Chlorinated organic compounds are found in nearly every class of biomolecules. 2905-24-0, formula is C6H4BrClO2S, Name is 3-Bromobenzenesulfonyl chloride. Alkyl chlorides, as versatile building blocks in organic chemistry, are used in the preparation of alcohols, thioethers, alkenes, alkynes, esters, and Grignard reagents. Name: 3-Bromobenzenesulfonyl chloride.
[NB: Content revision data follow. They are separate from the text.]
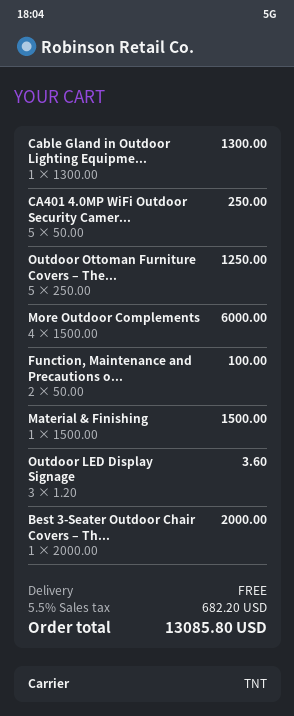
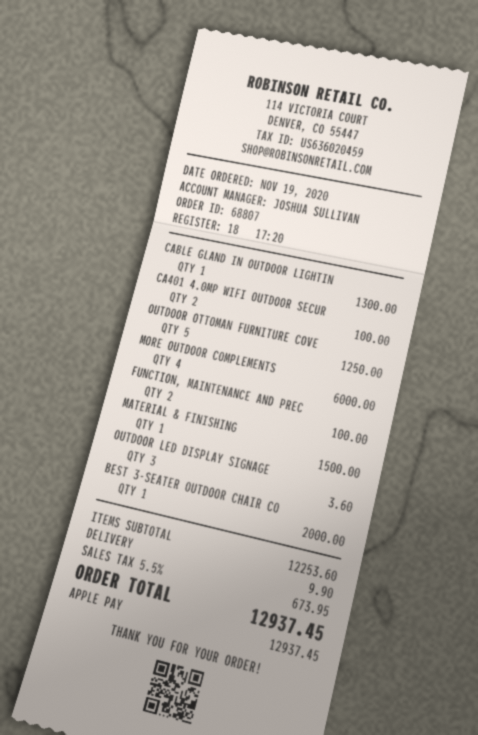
CA401 4.0MP WiFi Outdoor Security Camer...: 5 for 250.00 -> 2 for 100.00
shipping: 0.00 -> 9.90
tax: 5.5% = 682.20 -> 5.5% = 673.95
total: 13085.80 -> 12937.45

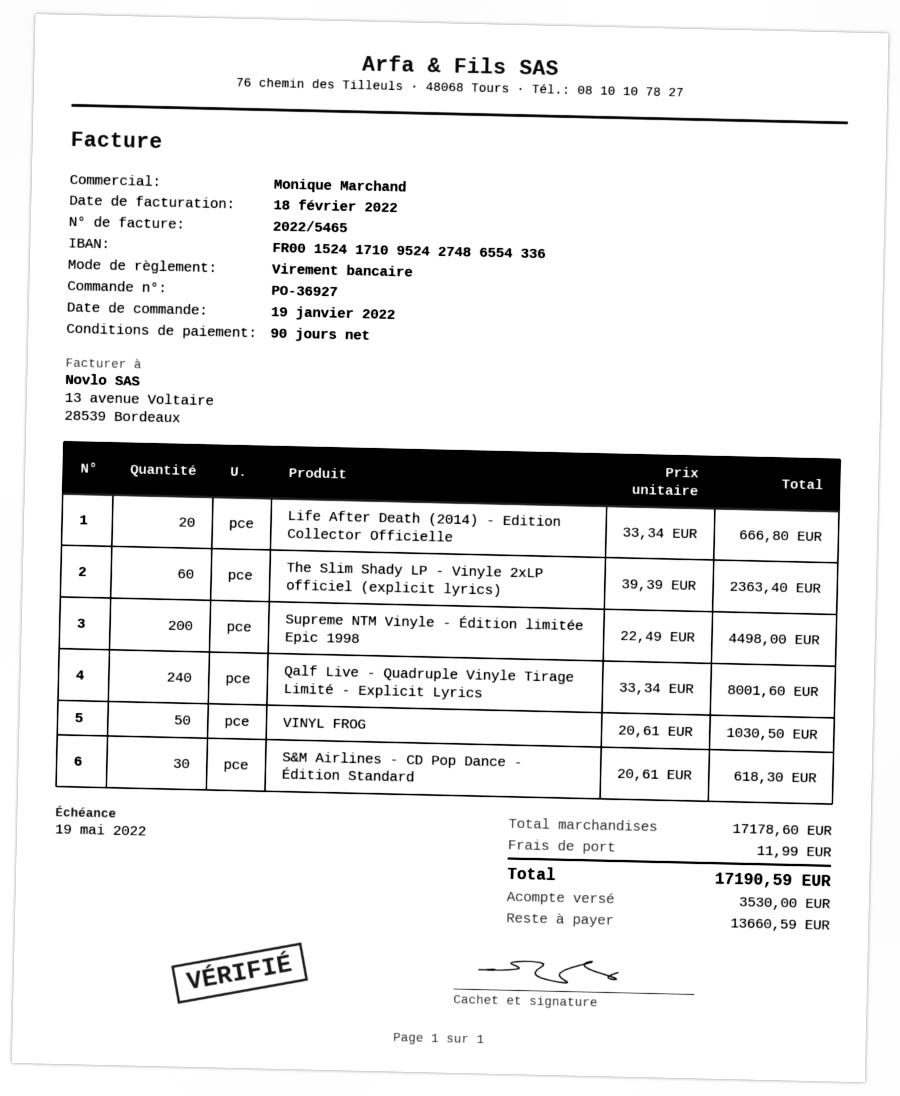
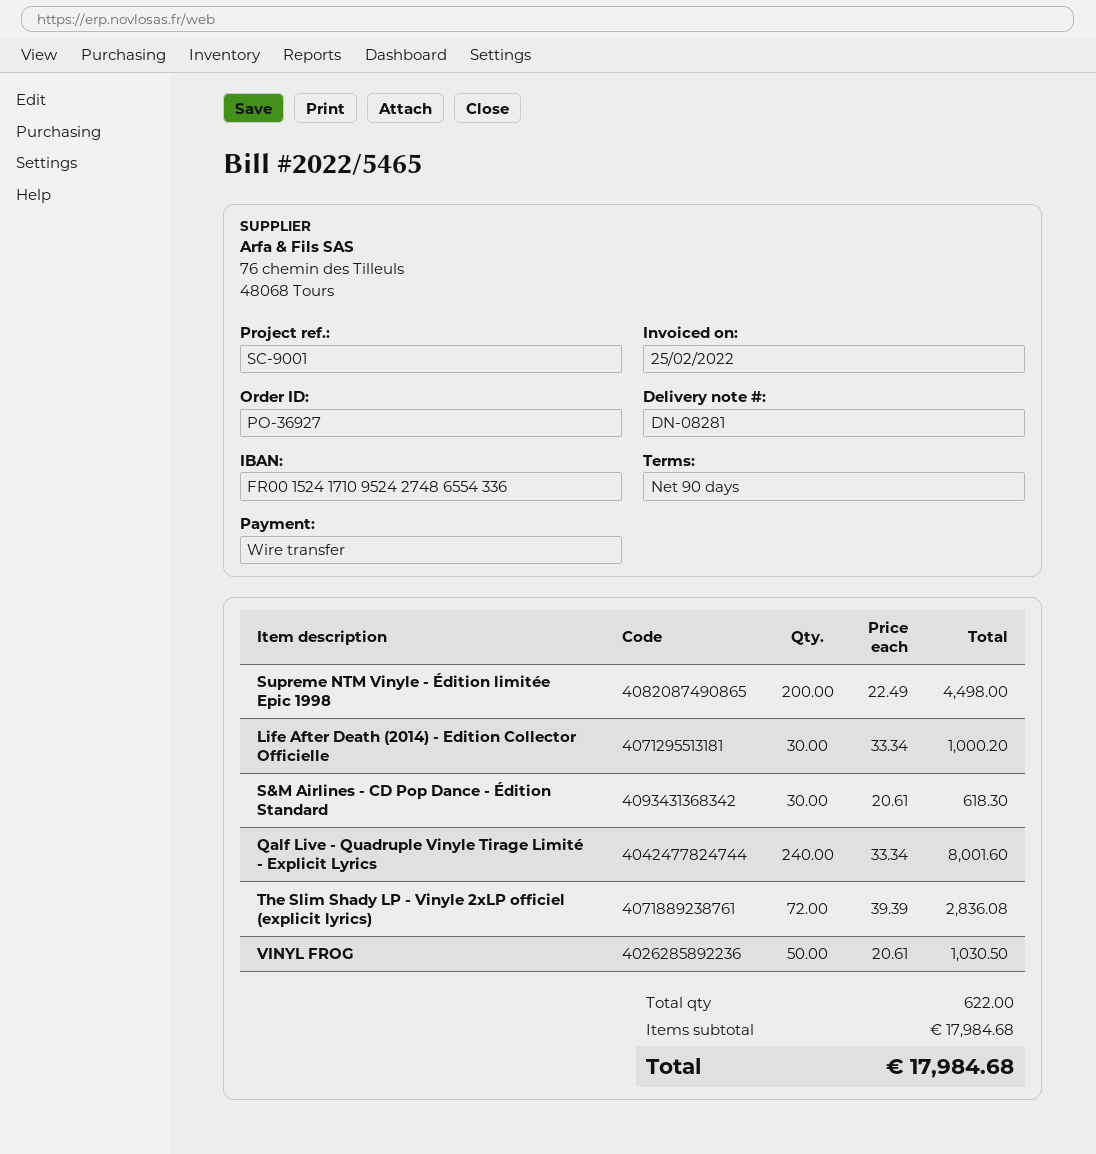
invoice date: 2022-02-18 -> 2022-02-25
Life After Death (2014) - Edition Collector Officielle: 20 x 33.34 = 666.80 -> 30 x 33.34 = 1000.20
The Slim Shady LP - Vinyle 2xLP officiel (explicit lyrics): 60 x 39.39 = 2363.40 -> 72 x 39.39 = 2836.08
subtotal: 17178.60 -> 17984.68
shipping: 11.99 -> none
total: 17190.59 -> 17984.68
Nepali, Kunal;Hsu, Tsung-I.;Hsieh, Chien-Ming;Lo, Wei-Lun;Lai, Mei-Jung;Hsu, Kai-Cheng;Lin, Tony Eight;Chuang, Jian-Ying;Liou, Jing-Ping research published 《 Pragmatic recruitment of memantine as the capping group for the design of HDAC inhibitors: A preliminary attempt to unravel the enigma of glioblastoma》, the research content is summarized as follows. The anti-GBM drug pipeline, which is hurdled and marred by the notorious nature of glioblastomas in terms of resistance to therapy and limited drug delivery into the brain is required to be loaded with mechanistically diverse agents. The consideration of HDAC inhibition as a prudent approach to circumvent the resistance issue in GBM spurred to pragmatically design and synthesize of hydroxamic acids, e.g., I endowed with CNS penetrating ability was developed. By virtue of the blood brain barrier permeability, memantine was envisioned as an appropriate CAP component for the construction of the HDAC inhibitors. Diverse linkers were stapled for the tetheration of the zinc binding motif with the CAP group to pinpoint an appropriate combination that could confer inhibitory preference to HDAC6 isoform (overexpressed in GBM). Resultantly, hydroxamic acid like N-(4-{[(3,5-dimethyladamantan-1-yl)amino]methyl}phenyl)-N’-hydroxyoctanediamide (II) was identified as a promising compound that elicited striking antiproliferative effects against Human U87MG GBM cells as well as TMZ-resistant GBM cells and P1S cells, a concurrent chemo radiotherapy-resistant/patient-derived glioma cell line mediated through preferential HDAC6 inhibition (IC50 = 5.42 nM). The II exerted cell cycle arrest at G2 phase, induced apoptosis in GBM cells at high concentration and exhibited high BBB permeability. To add on, in-vivo study revealed that the administration of compound II prolonged the survival of TMZ-resistant U87MG inoculated orthotopic mice. Overall, the cumulative results indicate that II is a tractable CNS penetrant preferential HDAC6 inhibitor that might emerge as a potent weapon against GBM.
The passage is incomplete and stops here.